(Data excerpts)
·····
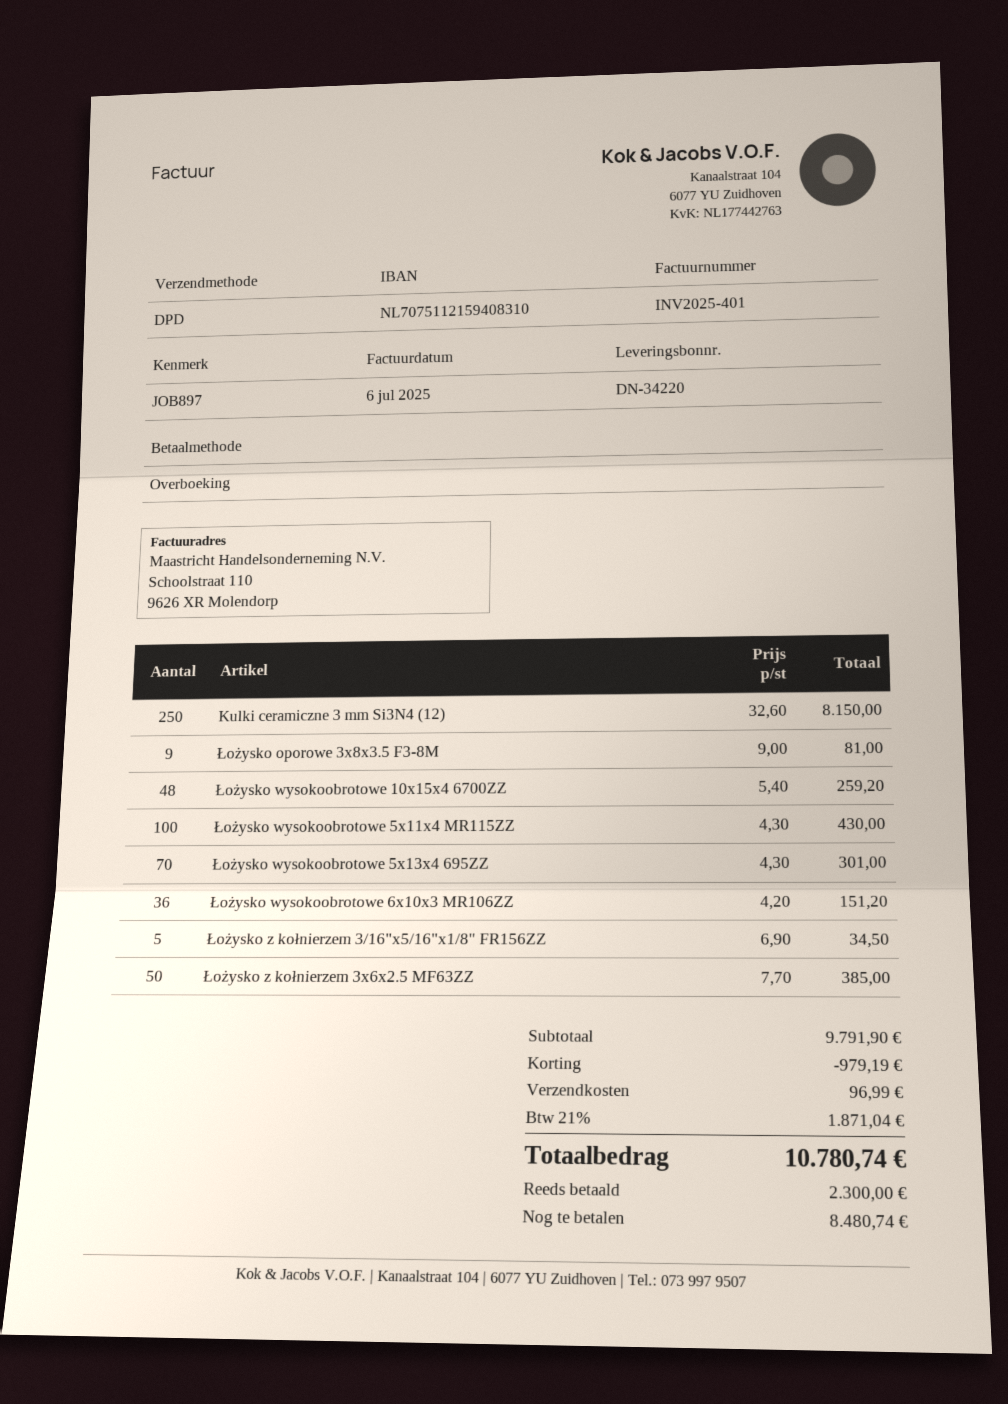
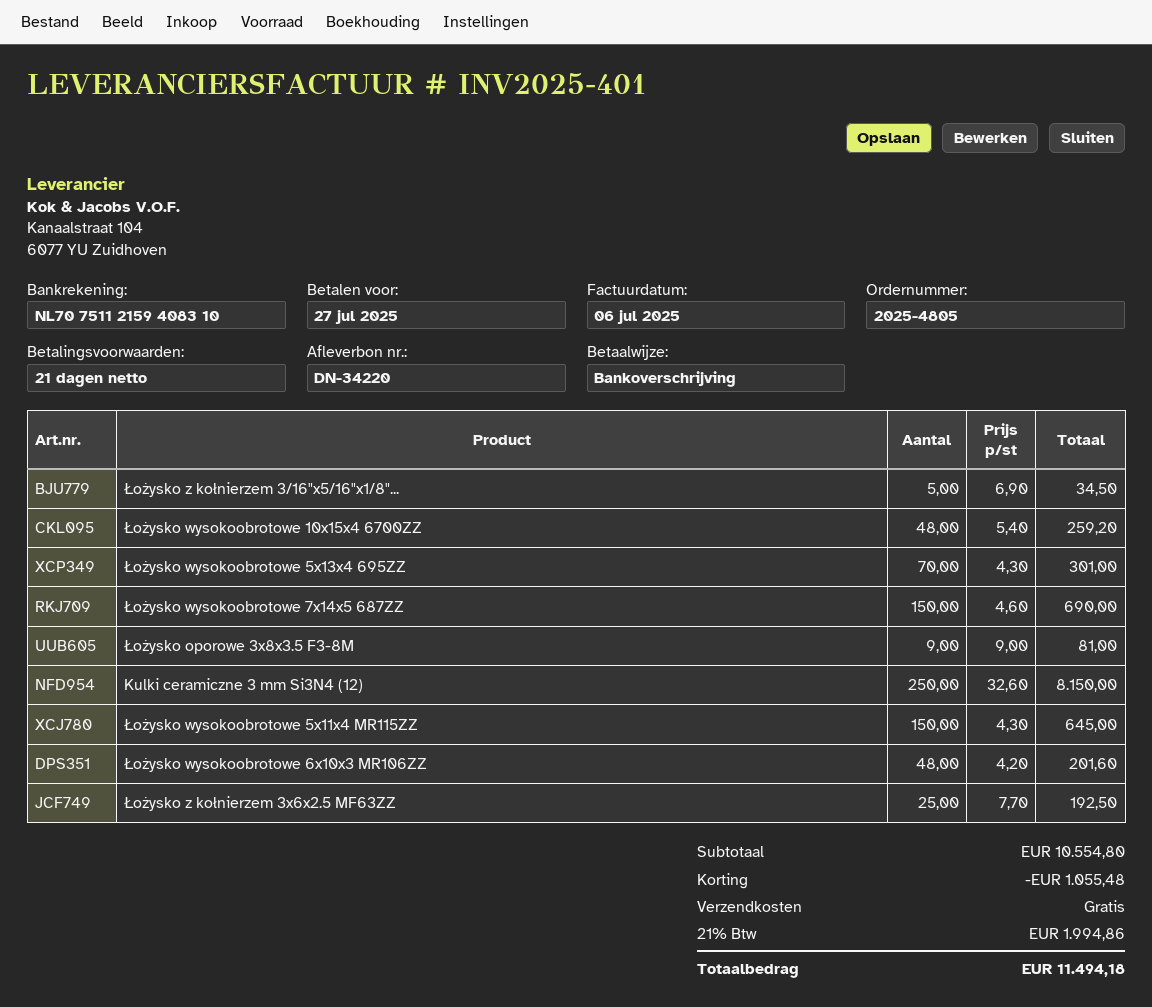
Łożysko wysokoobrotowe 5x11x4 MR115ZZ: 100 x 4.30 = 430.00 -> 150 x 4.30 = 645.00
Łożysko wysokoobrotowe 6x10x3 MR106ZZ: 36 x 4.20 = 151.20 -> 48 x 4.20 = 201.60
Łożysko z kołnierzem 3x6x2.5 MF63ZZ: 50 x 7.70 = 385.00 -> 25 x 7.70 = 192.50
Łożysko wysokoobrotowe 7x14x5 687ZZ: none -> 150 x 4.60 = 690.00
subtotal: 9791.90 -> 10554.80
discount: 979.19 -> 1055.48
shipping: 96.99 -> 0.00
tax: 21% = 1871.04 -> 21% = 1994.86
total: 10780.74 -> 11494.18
·····
> [Exercise instructions] The records above are to be repeated exactly, apart from their pictures.

> [Solved problem]
Łożysko wysokoobrotowe 5x11x4 MR115ZZ: 100 x 4.30 = 430.00 -> 150 x 4.30 = 645.00
Łożysko wysokoobrotowe 6x10x3 MR106ZZ: 36 x 4.20 = 151.20 -> 48 x 4.20 = 201.60
Łożysko z kołnierzem 3x6x2.5 MF63ZZ: 50 x 7.70 = 385.00 -> 25 x 7.70 = 192.50
Łożysko wysokoobrotowe 7x14x5 687ZZ: none -> 150 x 4.60 = 690.00
subtotal: 9791.90 -> 10554.80
discount: 979.19 -> 1055.48
shipping: 96.99 -> 0.00
tax: 21% = 1871.04 -> 21% = 1994.86
total: 10780.74 -> 11494.18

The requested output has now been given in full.